→ **About this task**
Below are the records. Retype exactly the lines between the lines holding "text: 以关系为中心 ->" and "text: 实施结构变革 ->", inclusive.

→ **Records provided**
────

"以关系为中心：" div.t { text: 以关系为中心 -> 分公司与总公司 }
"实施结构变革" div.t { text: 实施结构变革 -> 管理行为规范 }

────

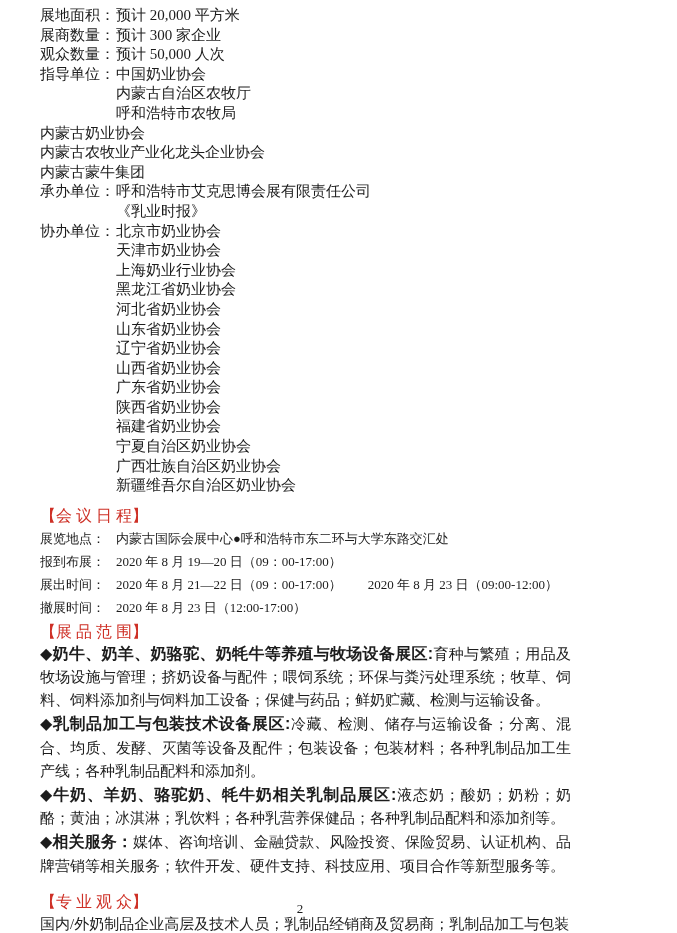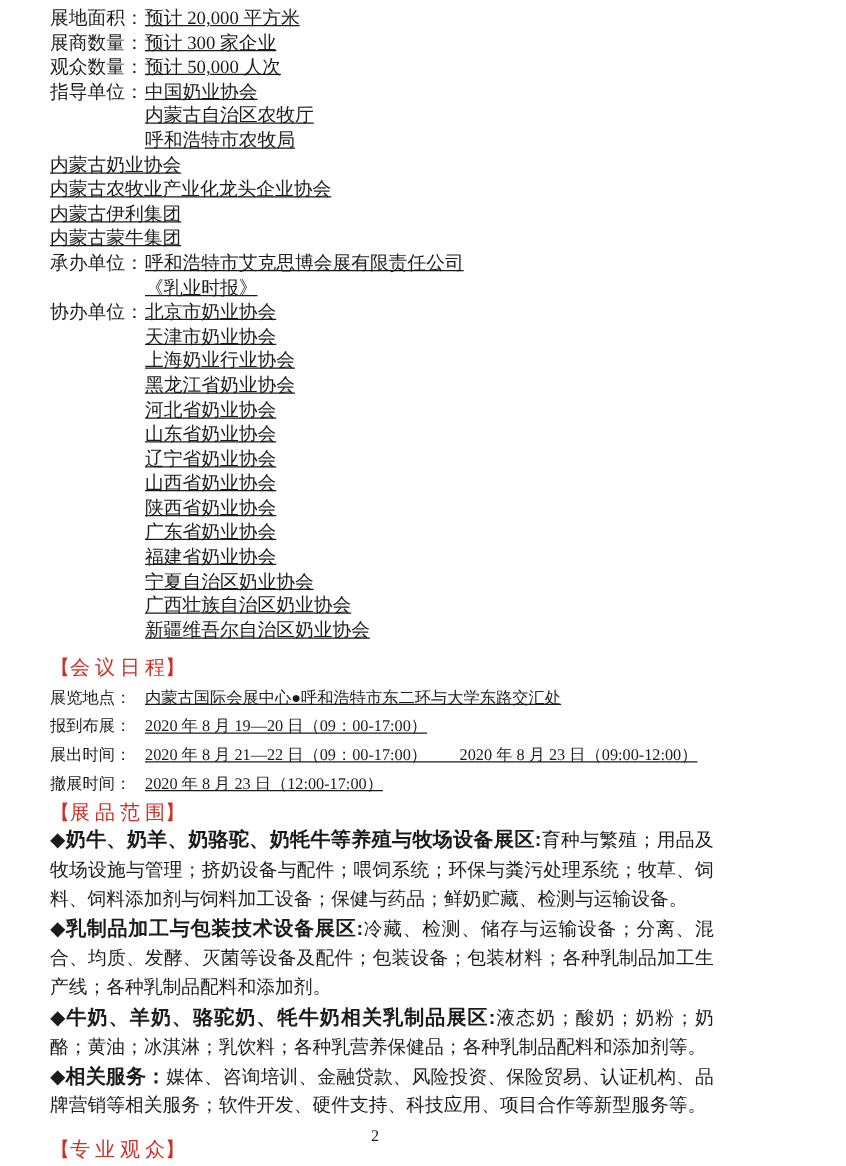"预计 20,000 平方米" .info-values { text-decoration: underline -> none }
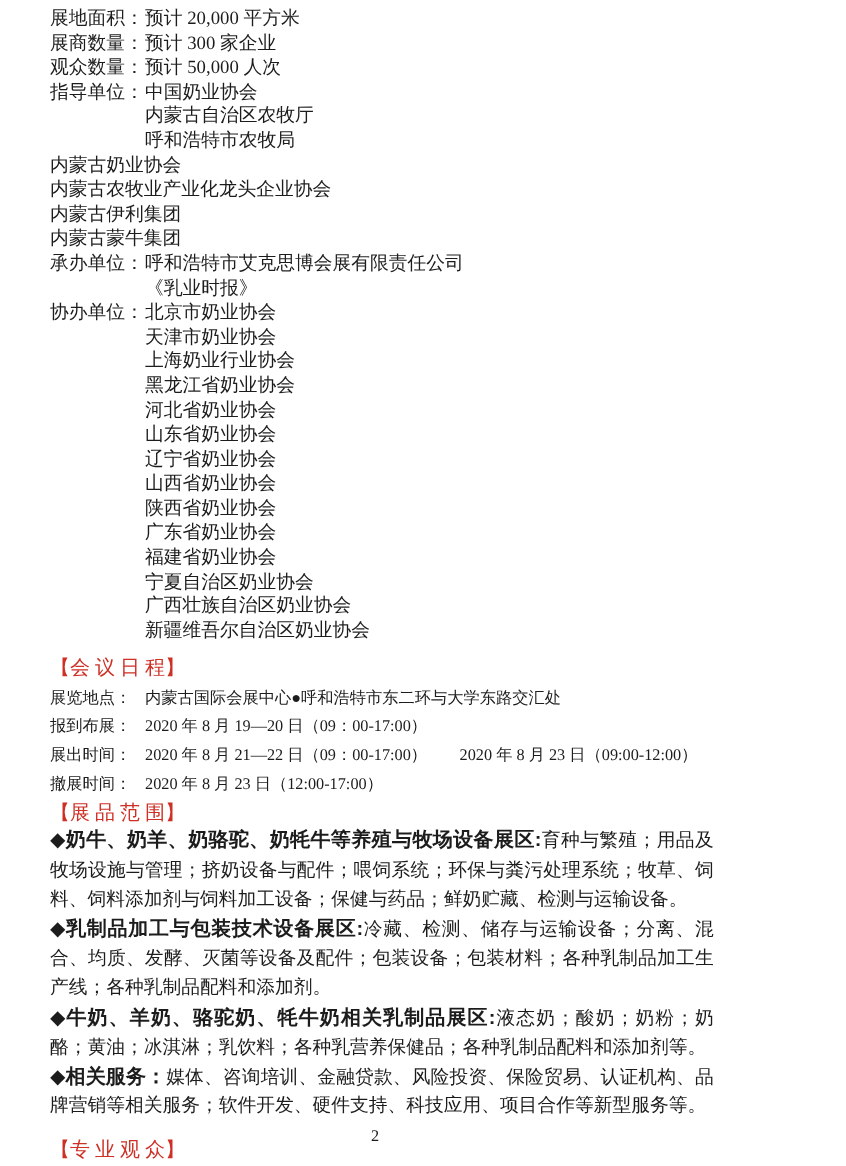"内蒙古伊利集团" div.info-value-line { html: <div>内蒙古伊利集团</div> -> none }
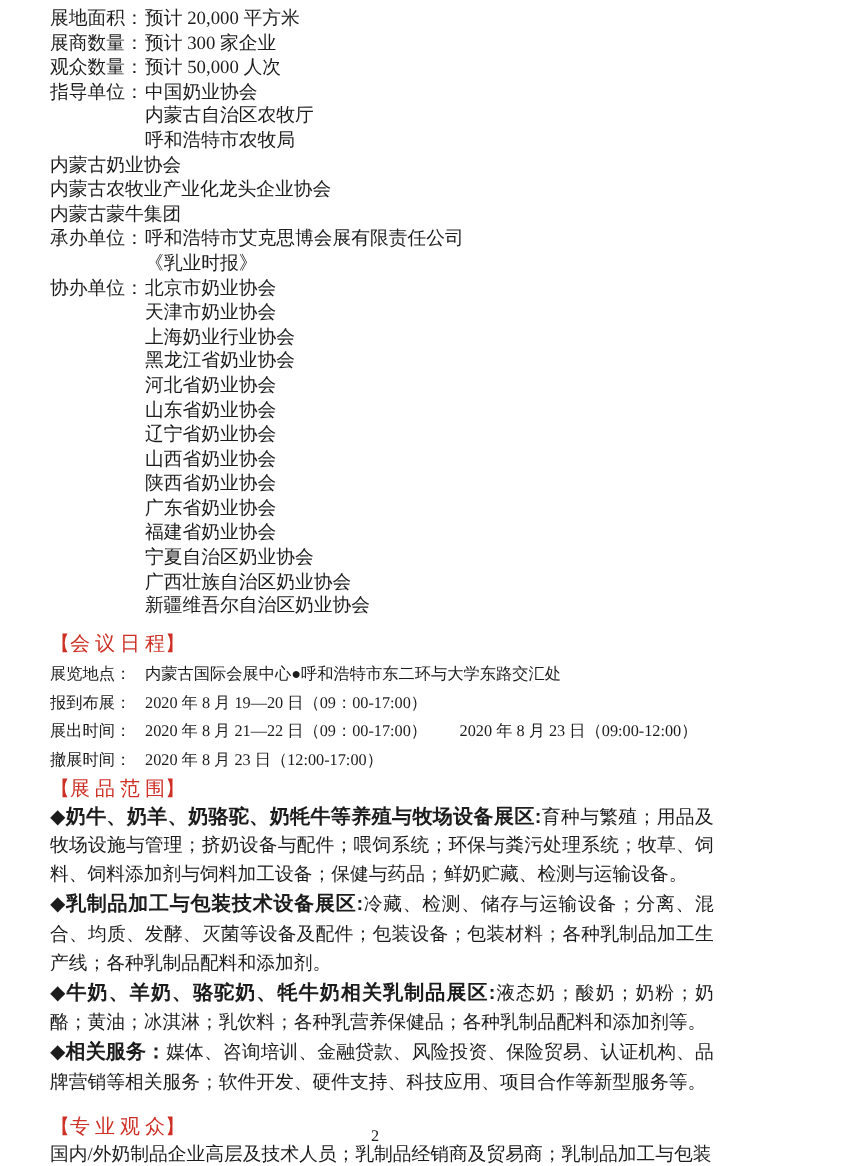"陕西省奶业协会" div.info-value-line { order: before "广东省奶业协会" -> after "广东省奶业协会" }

────

→ **Result of this exercise**
"以关系为中心：" div.t { text: 以关系为中心 -> 分公司与总公司 }
"实施结构变革" div.t { text: 实施结构变革 -> 管理行为规范 }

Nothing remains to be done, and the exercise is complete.